After Tom’s and Jack’s death, Becky and Jill continue their journey in the zombie apocalypse. Their goal is only to survive, until they see the mysterious signs for a sanctuary.
There are a lot of responsibilities that a filmmaker takes on when they venture into the wild world of sequels. We don’t really expect it to be better than the first film (okay, Godfather 2 and The Empire Strikes Back are pretty damn good, and so is Nightmare on Elm Street 2: Freddy’s Revenge), but we do expect at least a little bit from the next chapter. We hope that it moves the story forward, at least a little bit, rather than just rehashing the same story with different characters (or the same story with the same characters… I’m looking your way, Return of the Living Dead 2). Then again, the Friday the 13th series has been successful and entertaining while essentially giving the same story over and over, just with different kills and different boobs. We’ll at least expect new and improved enemies then, right? Or a new character(s) to keep us excited about the story. Dawn of the Dead and Nightmare On Elm Street 3: Dream Warriors are examples of films that do well in this category. Then again, maybe if we just send the killer into space, or the ghetto, or back in time, everything will work out just fine. Lucky for us, when Emir Skalonja decided to follow up his 2016 zombie film, The Plague, he opted to take what he had established and continue it directly with The Plague 2: Biohazard Blood.

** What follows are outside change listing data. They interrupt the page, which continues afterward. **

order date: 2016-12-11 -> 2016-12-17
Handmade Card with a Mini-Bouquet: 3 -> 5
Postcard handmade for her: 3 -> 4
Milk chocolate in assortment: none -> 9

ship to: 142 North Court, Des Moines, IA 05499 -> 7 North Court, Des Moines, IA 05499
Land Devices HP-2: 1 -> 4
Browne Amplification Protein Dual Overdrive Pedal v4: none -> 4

We open with a reminder of what happened in part one: about six and a half minutes of flashbacks quickly summarizing the first film. If you’re watching these back to back, which I highly recommend (they’re each a little short of 90 minutes, so combined we’re still talking shorter than one of these long, CGI-fest superhero movies), you can skip forward, as there’s nothing new in there. If you’ve never seen part one, the brief summary is almost enough to catch you up. Then we get to the new stuff, and again follow Jill (Devon Metzger) and Becky (Nicole Skalonja) as they trek onward in hopes of finding even a sliver of hope. (*Spoiler Alert* If you haven’t seen part one, some of this will give away plot points.) Their loved ones, Jack and Tom, are dead, they are finding more zombies and corpses along the way than survivors, and they’re getting tired. Then they hear about a “safe zone” where survivors are meeting up and working together against the undead, and so they set out to see if the rumors are true. But like they always say, if it sounds too good to be true, it probably is.

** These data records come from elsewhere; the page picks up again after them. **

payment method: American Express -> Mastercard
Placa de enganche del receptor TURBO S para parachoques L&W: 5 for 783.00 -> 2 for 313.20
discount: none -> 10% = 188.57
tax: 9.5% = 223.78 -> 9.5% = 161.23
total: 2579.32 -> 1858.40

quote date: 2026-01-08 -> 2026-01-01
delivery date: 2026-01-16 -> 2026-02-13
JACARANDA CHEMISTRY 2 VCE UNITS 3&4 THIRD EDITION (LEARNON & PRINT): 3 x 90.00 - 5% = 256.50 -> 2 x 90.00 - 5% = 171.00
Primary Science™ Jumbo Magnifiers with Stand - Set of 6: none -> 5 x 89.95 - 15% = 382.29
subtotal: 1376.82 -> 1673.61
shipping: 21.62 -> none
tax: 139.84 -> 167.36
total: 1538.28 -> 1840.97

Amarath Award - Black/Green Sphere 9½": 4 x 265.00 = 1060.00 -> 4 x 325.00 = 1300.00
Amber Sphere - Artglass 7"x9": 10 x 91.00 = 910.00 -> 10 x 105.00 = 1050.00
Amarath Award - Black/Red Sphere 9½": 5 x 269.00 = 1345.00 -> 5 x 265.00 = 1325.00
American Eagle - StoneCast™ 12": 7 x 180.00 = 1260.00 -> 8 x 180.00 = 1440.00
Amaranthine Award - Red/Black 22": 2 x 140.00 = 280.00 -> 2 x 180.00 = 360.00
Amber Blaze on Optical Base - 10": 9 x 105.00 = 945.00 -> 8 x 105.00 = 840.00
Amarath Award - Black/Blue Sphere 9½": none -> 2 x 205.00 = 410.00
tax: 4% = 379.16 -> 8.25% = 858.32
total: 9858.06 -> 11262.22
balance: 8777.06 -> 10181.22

Meanwhile, we see another side of the story, and meet a whole bunch of new characters. We first meet Jim (Damien Keeton) and his young daughter Alissa (Amira Keeton) as they are running through the woods. You might assume that they are trying to escape a horde of the undead, but not so this time around. We also meet Dermot (Michael Balch) and his group of survivors. They’ve managed to find a large, fortified building and are in process of fixing it up to accommodate more survivors. They have even been so kind as to put out word that all non-zombies are welcome, going so far as to paint arrows on trees to help people find them easier. Unfortunately, at least some of them might have more in common with Major Henry West (28 Days Later…) or The Governor (The Walking Dead) than our survivors would prefer.
With The Plague 2: Biohazard Blood, Emir Skalonja brings his characters into the full-on zombie takeover. This film delivers more of the undead preying on the living, more blood and gore, and lots more action. We get to continue following characters that we became attached to and rooted for in the first film as they find themselves up against a new enemy in addition to the old ones. What’s nice is that Jill and Becky, aside from Jill’s new hair color (which, if you listened carefully in part one, said she wanted to do), are the same characters. They do what we’d expect them to, as opposed to changing drastically or having different personalities to fit in with the new storyline. Credit to the writing of Skalonja, not to mention the portrayal by the actresses, for staying consistent when it would have been easy not to.
The Plague 2: Biohazard Blood is a fun, indie zombie movie with improved effects and triple the intensity and action of its predecessor. Again, filmmaker Emir Skalonja is able to make the most of a very limited budget, putting together a successful film that delivers not only some good kills (both zombie and human) but also, like the first one, has a bit of social commentary to it. And there is without a doubt room for more story in the future; I don’t know what the director’s plans are, as he is an extremely busy guy, but I wouldn’t be surprised to see another sequel in the near future. In fact, I really hope there is a part three in the works – the first two have been enjoyable films, and I don’t see any reason why Becky, Jill, and the zombies shouldn’t find a way to battle in space.